Fire departments across San Mateo County will see some fresh faces for the holidays as 20 new graduates from the Firefighters’ Academy join their ranks.

New graduates are trained in basic firefighting and paramedic work, but will continue to train on the job for a two-year probationary period, said Armando Muela, chiefof the Woodside Fire Protection District. Woodside is hiring five of new graduates.

"These guys will bring us up to our minimum staffing level, which is 13," Muela said. "We’ve been using overtime to backfill the positions, but that puts strain on us."

The grads will bring much-needed relief to chronically understaffed fire departments, where firefighters have been working grueling amounts of overtime to fill in for sick or injured co-workers. And, as many crew members reach retirement age, fire chiefs are happy to bring new cadets on board.

"We don’t want our existing personally to get burned out — and you run into the danger of having to shut down an engine company because you don’t have enough people here to work," said Doug Fry, chief of the Belmont-San Carlos Fire Department.

Although it can be cheaper for fire departments to pay existing employees overtime — rather than the salary and benefits of an additional firefighter — chiefs still prefer having more people on their crews.

"We’re losing a lot of senior people and a lot of knowledge, and the charge for fire chiefs is to maintain a certain level of service," Fry said. "Recruitment is tougher, because a lot of people applying to take the test [to become firefighters] aren’t really qualified."

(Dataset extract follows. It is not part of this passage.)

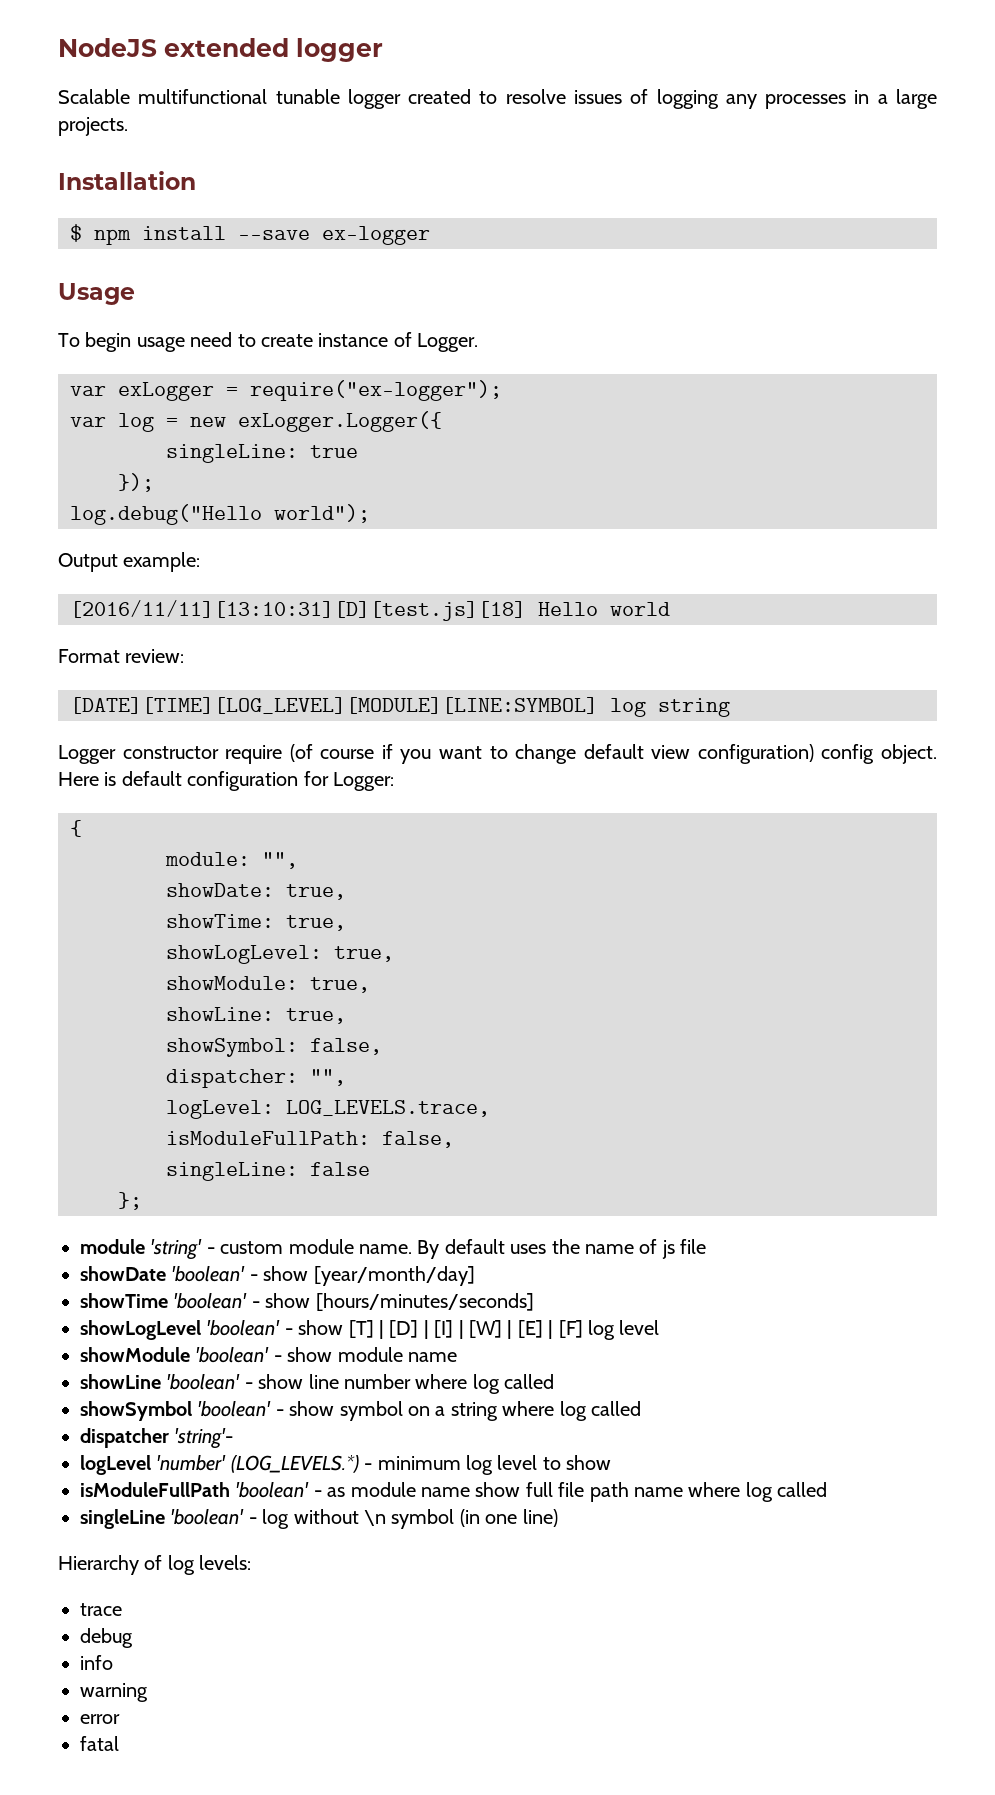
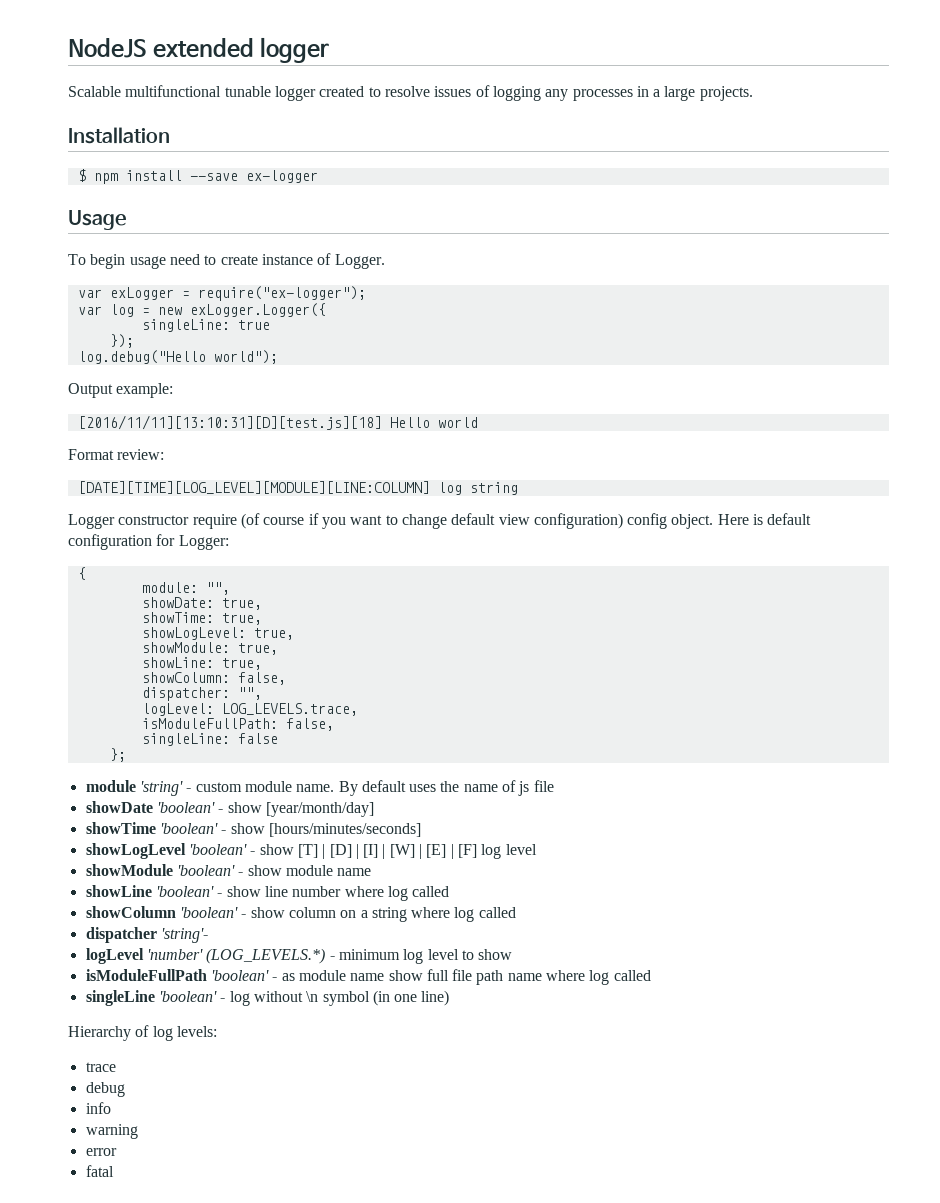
[70,697,598,714] [DATE][TIME][LOG_LEVEL][MODULE][LINE:SYMBOL] -> [77,481,430,494] [DATE][TIME][LOG_LEVEL][MODULE][LINE:COLUMN]
[166,1038,298,1057] showSymbol: -> [141,672,230,683] showColumn:
[80,1401,403,1421] showSymbol 'boolean' - show symbol -> [85,906,336,918] showColumn 'boolean' - show column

That’s where the academy — operated at College of San Mateo — comes in. In the intensive, 15-week session, students learn more than 450 tasks they will need in the firefighting world, including hazardous-materials handling, emergency medical services, ropes and knots, and extinguishing fires, according to Kevin McWhorter, division chief with the Millbrae Fire Department.

Training comes from chiefs and captains of San Mateo County’s 17 fire departments — each one an expert in different rescue and firefighting tactics.

Students also undergo a punishing physical-fitness regime, McWhorter said, who added thatthe program is designed to give students a good idea of what working on a fire crew is like.

"It’s not a job for everyone," McWhorter said.